Seminars

View all Seminars  |  Download ICal for this event

Novel Algorithms for Improving Agricultural Planning and Operations using Artificial Intelligence and Game Theory

Series: Ph.D. Thesis Colloquium

Speaker: Mayank Ratan Bhardwaj Ph.D (Engg.) student Dept. of CSA

Date/Time: Jun 23 16:00:00

Location: CSA Seminar Hall (Room No. 254, First Floor)

Faculty Advisor: Prof. Y. Narahari

Abstract:
Farmer distress in developing and underdeveloped countries is a very common phenomenon. In-spite of several efforts put in by the various governments, NGOs, private companies, and the farmers themselves, alleviation of this problem remains elusive. Some of the major reasons behind the low returns, and losses, faced by the farmers are the inherent uncertainty in agriculture, unaffordability of advanced technologies, lack of access to markets, etc. This dissertation formulates and solves some of these contemporary problems in agriculture using artificial intelligence and game theory techniques. . Novel solutions are proposed that assist the state administration and the farmers during various stages of the agricultural crop cycle, starting from the pre-sowing and sowing decisions and going right up to the marketing of the produce. These solutions are: PREPARE (Price Prediction for Agriculture), ACRE (Agricultural Crop Recommendation Engine), CROP-S (Crop Planning System), and PROMISE (Procurement Mechanisms for Agricultural Inputs and Services).

PREPARE (Price Prediction for Agriculture)
Accurate prediction of agricultural crop prices is a crucial input for decision-making by various stakeholders in agriculture: farmers, consumers, retailers, wholesalers, and the Government. PREPARE accurately predicts crop prices using historical price information, climatic conditions, soil type, location, and other key determinants. In this direction, an innovative deep learning based approach is proposed, which achieves increased accuracy in price prediction. The proposed approach uses graph neural networks (GNNs) in conjunction with a standard convolutional neural network (CNN) model to exploit geospatial dependencies in prices. PREPARE works well with noisy legacy data and produces a performance that is at least 20% better than the results available in the literature. Accurate price prediction using PREPARE will significantly enhance the farmers and state administrations decision-making abilities.

ACRE (Agricultural Crop Recommendation Engine)
A key challenge faced by small and marginal farmers is to determine which crops to grow to maximize their utility. With a wrong choice of crops, farmers could end up with sub-optimal yields and low, and possibly even loss of revenue. ACRE (Agricultural Crop Recommendation Engine) is a tool that provides a scientific method to choose a crop or a portfolio of crops, to maximize the utility to the farmer. ACRE uses available data such as soil characteristics, weather conditions, and historical yield data, and uses machine learning/deep learning models to compute an estimated utility to the farmer. The main idea of ACRE is to generate several recommendations of portfolios of crops, with a ranking of portfolios based on the Sharpe ratio, a popular risk metric in financial investments. ACRE provides a rigorous, data-driven back-end for designing farmer-friendly mobile apps for assisting farmers in choosing crops.

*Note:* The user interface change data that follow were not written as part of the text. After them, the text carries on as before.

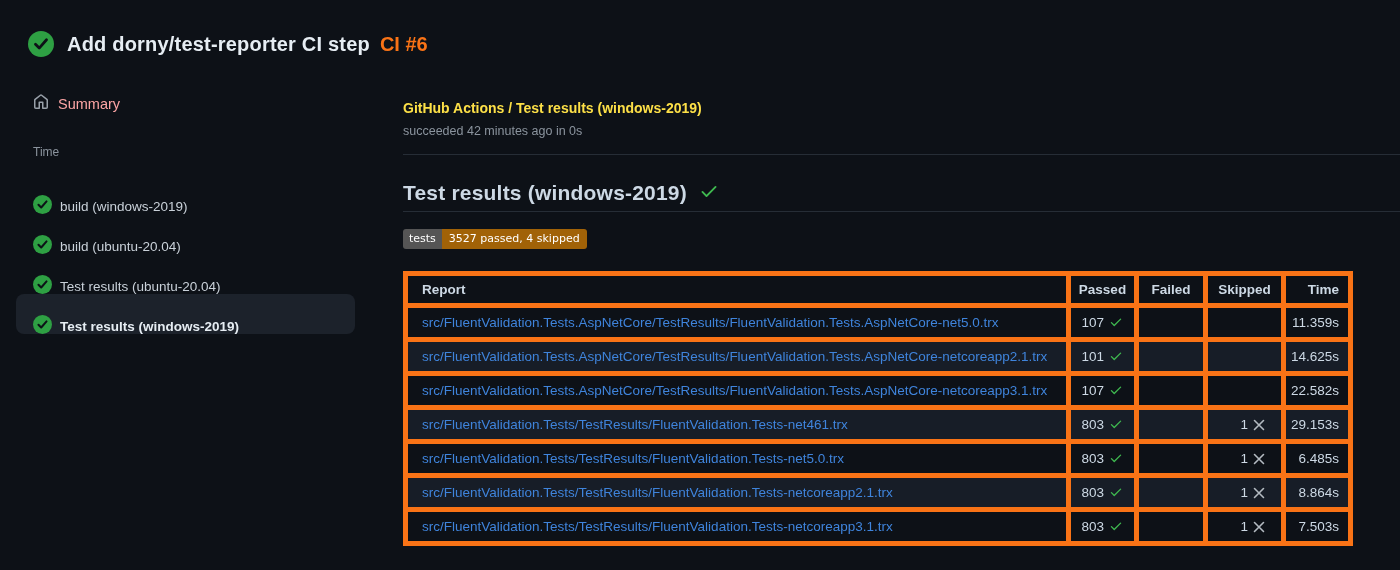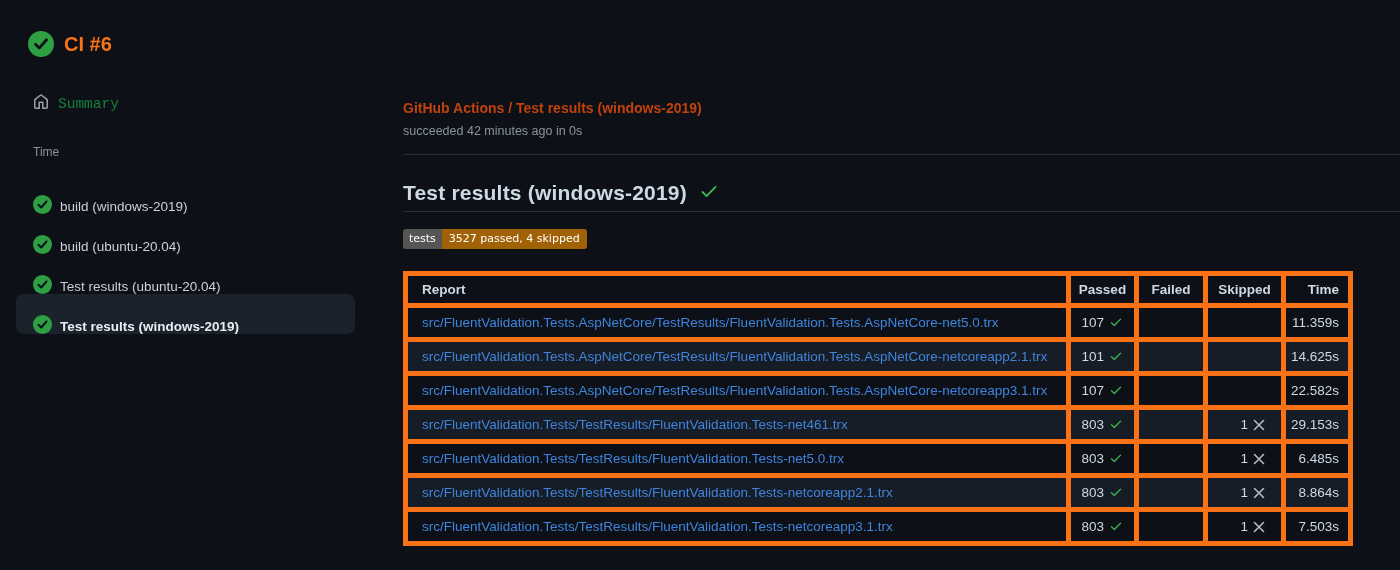--- a/index.html
+++ b/index.html
@@ -18,37 +18,37 @@
   }
   .run-title-row svg { display:block; }
   .run-title { font-size:20px; font-weight:700; color:#e6edf3; letter-spacing:.2px; }
   .run-number { font-size:20px; font-weight:700; color:#f97316; margin-left:-3px; }
 
   
   .summary-row {
     position:absolute; top:90px; left:33px; height:28px;
     display:flex; align-items:center; gap:9px; cursor:pointer;
   }
-  .summary-row .label { font-size:14.5px; color:#15803d;font-family:Liberation Mono, monospace; }
+  .summary-row .label { font-size:14.5px; color:#fca5a5; }
   .jobs-label { position:absolute; top:145px; left:33px; font-size:12px; color:#8b949e; }
   .jobs-list { position:absolute; top:174px; left:16px; width:339px; }
   .job-item {
     height:40px; border-radius:8px;
     display:flex; align-items:flex-end; gap:8px;
     padding-left:17px; cursor:pointer;
   }
   .job-item .job-name { font-size:13.5px; color:#c9d1d9; white-space:nowrap; }
   .job-item.selected { background:#1c222b; }
   .job-item.selected .job-name { font-weight:700; color:#e6edf3; }
   .job-item svg { flex:0 0 auto; display:block; }
 
   
   .gh-breadcrumb {
     position:absolute; top:100px; left:403px;
-    font-size:14px; font-weight:700; color:#c2410c;
+    font-size:14px; font-weight:700; color:#fde047;
   }
   .gh-statusline {
     position:absolute; top:124px; left:403px;
     font-size:12.5px; color:#8b949e;
   }
   .divider { position:absolute; left:403px; right:0; height:1px; background:#262d36; }
   .divider-1 { top:154px; }
   .divider-2 { top:211px; }
 
   .report-heading {
@@ -84,20 +84,21 @@
 </head>
 <body>
 
 <div class="run-title-row">
   <span>
     <svg width="26" height="26" viewBox="0 0 16 16">
       <circle cx="8" cy="8" r="8" fill="#2ea043"></circle>
       <path d="M4.6 8.2 L6.9 10.5 L11.4 5.4" stroke="#0d1117" stroke-width="1.7" fill="none" stroke-linecap="round" stroke-linejoin="round"></path>
     </svg>
   </span>
+  <span class="run-title">Add dorny/test-reporter CI step</span>
   <span class="run-number">CI #6</span>
 </div>
 
 <div class="summary-row">
   <span>
     <svg width="16" height="16" viewBox="0 0 16 16" fill="#99a1aa">
       <path d="M6.906.664a1.749 1.749 0 0 1 2.187 0l5.25 4.2c.415.332.657.835.657 1.367v7.019A1.75 1.75 0 0 1 13.25 15h-3.5a.75.75 0 0 1-.75-.75V9H7v5.25a.75.75 0 0 1-.75.75h-3.5A1.75 1.75 0 0 1 1 13.25V6.23c0-.531.242-1.034.657-1.366l5.25-4.2Zm1.25 1.171a.25.25 0 0 0-.312 0l-5.25 4.2a.25.25 0 0 0-.094.196v7.019c0 .138.112.25.25.25H5.5V8.25a.75.75 0 0 1 .75-.75h3.5a.75.75 0 0 1 .75.75v5.25h2.75a.25.25 0 0 0 .25-.25V6.23a.25.25 0 0 0-.094-.195l-5.25-4.2Z"></path>
     </svg>
   </span>
   <span class="label">Summary</span>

CROP-S (Crop Planning System)
A mismatch between the crops produced by farmers and the respective market demands could potentially lead to large-scale crop dumping. This leads to huge financial losses and distress to the farmers. To alleviate this problem, CROP-S addresses the macro-level problem of district level or county level agricultural crop planning in any given state. Using CROP-S, the Government or any state administration can make an informed recommendation on which crop acreages (number of acres cultivated under each crop) to allocate in which districts or geospatial regions in a given state, so as to match the demand for the crops and maximize the profits for the farmers. CROP-S uses a the mathematical programming approach for maximizing the profits of farmers taking into account key determinants of farmer profits. CROP-S uses data about predicted demands, transportation costs, compliance ratios (fraction of farmers who will follow the recommended crop plan), and historical data about yields and prices to arrive at an optimal allocation of crop acreages to districts.

PROMISE (Procurement Mechanisms for Agricultural Inputs and Services)
Procuring agricultural inputs such as seeds, fertilizers, and pesticides, at desired quality levels and at affordable cost, forms a critical component of agricultural input operations. Farmer collectives (FCs), which are cooperative societies of farmers, offer an excellent prospect for enabling cost-effective procurement of inputs with assured quality to the farmers. The objective of PROMISE is to design sound, explainable mechanisms by which an FC will be able to procure agricultural inputs in bulk and distribute the inputs procured to the individual farmers who are members of the FC. In the methodology proposed, an FC engages qualified suppliers in a competitive, volume discount procurement auction in which the suppliers specify price discounts based on volumes supplied. The desiderata of properties for such an auction include: minimization of the total cost of procurement; incentive compatibility; individual rationality; fairness; and given business constraints. An auction satisfying all these properties is analytically infeasible. PROMISE uses a novel deep learning based approach to design such an auction.